» **THE PROBLEM**
Copy out each line of the material in which the word "none" appears.
==*==
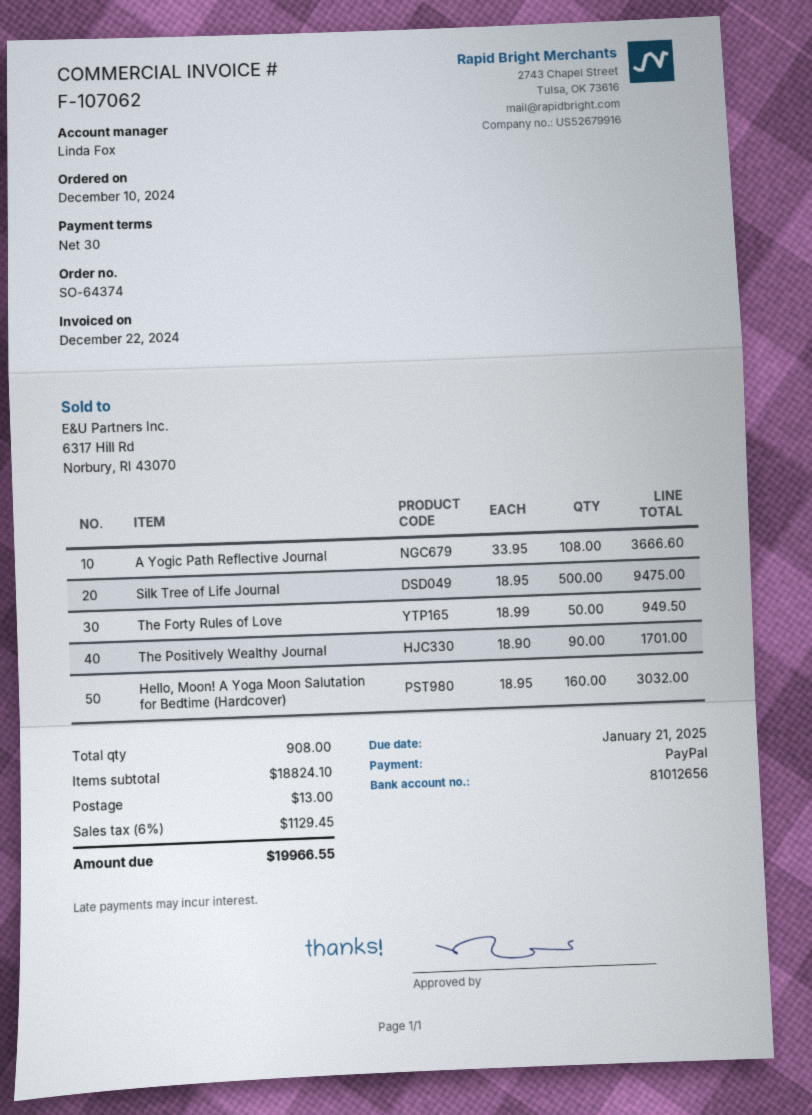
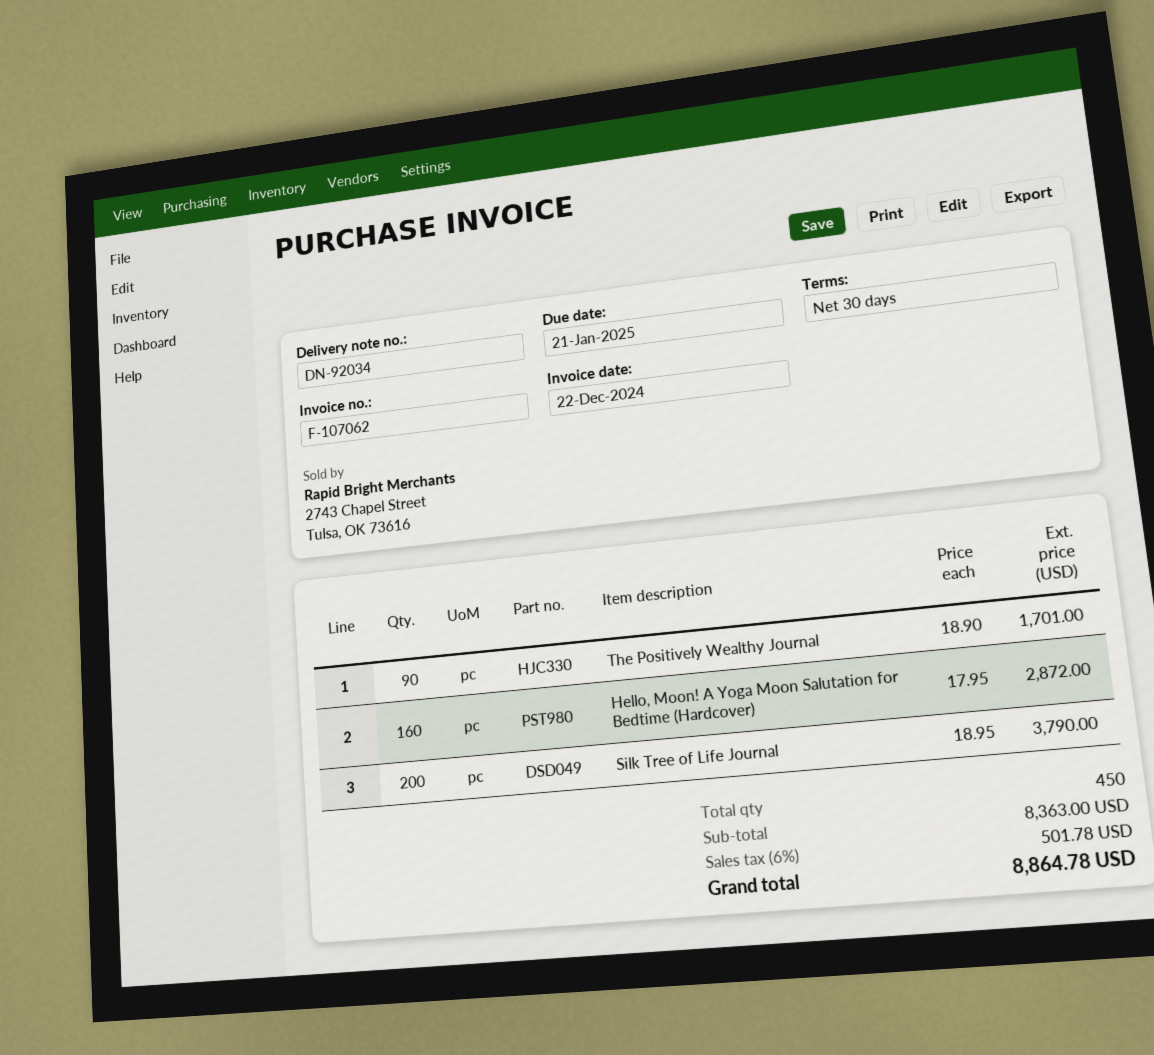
A Yogic Path Reflective Journal: 108 x 33.95 = 3666.60 -> none
Silk Tree of Life Journal: 500 x 18.95 = 9475.00 -> 200 x 18.95 = 3790.00
The Forty Rules of Love: 50 x 18.99 = 949.50 -> none
Hello, Moon! A Yoga Moon Salutation for Bedtime (Hardcover): 160 x 18.95 = 3032.00 -> 160 x 17.95 = 2872.00
total quantity: 908 -> 450
subtotal: 18824.10 -> 8363.00
shipping: 13.00 -> none
tax: 6% = 1129.45 -> 6% = 501.78
total: 19966.55 -> 8864.78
==*==
» **EXERCISE SOLUTION**
A Yogic Path Reflective Journal: 108 x 33.95 = 3666.60 -> none
The Forty Rules of Love: 50 x 18.99 = 949.50 -> none
shipping: 13.00 -> none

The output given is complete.